War

“Puppets” is one of thousands of anti-war, anti-capitalist posters done by American high school seniors in a national competition in 1918 to protest World War I and War Profiteering.

The Second Great Republican Depression forced states to cut back their budgets. The cuts affected services that working families need to survive.
The Iraq war cost Americans more than $338 million a day. We borrowed $343 million every day to finance it. Gas prices doubled what they were before the war.
That money could help people who are hurting. For much less than we spend on the military, we could pay for affordable housing, healthcare, or education for hundreds of thousands.
Our skyrocketing debt is a growing drag on the economy, slowing recovery and robbing generations of a secure future. Afghanistan continues to suck up resources we need to make our economy work again.
MoveOn writes, “The tradeoffs are stark: bombs or unemployment insurance, billions for Halliburton and Blackwater, or help for people who lost their homes because of the [criminally orchestrated] sub prime meltdown?”

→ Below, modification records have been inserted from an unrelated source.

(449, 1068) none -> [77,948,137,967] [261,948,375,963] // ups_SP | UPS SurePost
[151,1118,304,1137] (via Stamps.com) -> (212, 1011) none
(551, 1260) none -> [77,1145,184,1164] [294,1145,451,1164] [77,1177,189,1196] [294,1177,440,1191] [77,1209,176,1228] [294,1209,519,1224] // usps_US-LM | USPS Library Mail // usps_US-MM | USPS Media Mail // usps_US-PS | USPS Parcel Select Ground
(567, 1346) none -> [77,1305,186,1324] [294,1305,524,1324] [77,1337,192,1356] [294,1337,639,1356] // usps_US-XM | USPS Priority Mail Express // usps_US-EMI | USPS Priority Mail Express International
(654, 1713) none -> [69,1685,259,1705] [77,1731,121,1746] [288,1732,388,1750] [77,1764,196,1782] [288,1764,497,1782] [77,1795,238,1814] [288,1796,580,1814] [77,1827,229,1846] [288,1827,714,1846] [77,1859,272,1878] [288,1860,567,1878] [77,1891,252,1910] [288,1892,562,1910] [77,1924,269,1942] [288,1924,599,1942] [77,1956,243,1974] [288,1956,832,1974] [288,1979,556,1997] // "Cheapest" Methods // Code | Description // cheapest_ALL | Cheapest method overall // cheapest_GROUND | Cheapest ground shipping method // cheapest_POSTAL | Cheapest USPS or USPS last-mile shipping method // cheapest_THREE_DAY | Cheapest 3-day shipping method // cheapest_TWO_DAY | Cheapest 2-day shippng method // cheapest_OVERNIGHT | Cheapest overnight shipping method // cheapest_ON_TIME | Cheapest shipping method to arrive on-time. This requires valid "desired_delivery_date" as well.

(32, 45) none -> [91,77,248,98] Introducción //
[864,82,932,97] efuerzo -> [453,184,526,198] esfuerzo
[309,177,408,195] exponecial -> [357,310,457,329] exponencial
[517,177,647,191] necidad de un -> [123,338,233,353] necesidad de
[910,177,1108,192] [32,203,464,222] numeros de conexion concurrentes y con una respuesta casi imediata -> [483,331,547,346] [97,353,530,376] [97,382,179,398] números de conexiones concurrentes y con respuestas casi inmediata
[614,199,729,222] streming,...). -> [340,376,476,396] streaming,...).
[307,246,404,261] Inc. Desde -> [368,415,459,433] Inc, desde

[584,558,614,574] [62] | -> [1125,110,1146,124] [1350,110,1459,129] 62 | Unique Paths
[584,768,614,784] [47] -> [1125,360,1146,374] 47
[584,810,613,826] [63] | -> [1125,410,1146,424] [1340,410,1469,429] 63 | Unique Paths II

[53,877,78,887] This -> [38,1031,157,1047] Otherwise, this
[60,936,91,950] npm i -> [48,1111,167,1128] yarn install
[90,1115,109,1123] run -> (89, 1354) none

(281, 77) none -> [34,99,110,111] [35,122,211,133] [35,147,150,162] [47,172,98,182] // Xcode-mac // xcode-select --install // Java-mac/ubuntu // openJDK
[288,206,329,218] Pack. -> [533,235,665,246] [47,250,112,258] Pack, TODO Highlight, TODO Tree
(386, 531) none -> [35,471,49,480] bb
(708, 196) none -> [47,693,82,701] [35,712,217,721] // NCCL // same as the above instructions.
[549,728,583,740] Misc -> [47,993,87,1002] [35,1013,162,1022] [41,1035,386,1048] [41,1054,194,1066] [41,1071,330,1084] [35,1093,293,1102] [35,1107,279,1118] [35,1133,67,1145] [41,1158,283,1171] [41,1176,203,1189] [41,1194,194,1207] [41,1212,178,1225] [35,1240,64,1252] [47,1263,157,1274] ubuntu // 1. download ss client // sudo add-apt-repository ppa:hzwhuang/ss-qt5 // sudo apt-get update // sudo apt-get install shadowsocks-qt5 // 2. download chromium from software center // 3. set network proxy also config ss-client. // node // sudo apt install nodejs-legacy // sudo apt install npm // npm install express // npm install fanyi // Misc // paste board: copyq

Economic forecasts will be grim as long as we continue to dump billions into reckless wars with no end in sight. The excessive and increasing degradation of our domestic economy is an attack on the nation. Allowing our president and congress to prosecute these wars without reference to the American people is unpatriotic. It is patriotic to OPPOSE these excessive, costly and ultimately illegal privatized wars. [Vietnam veteran].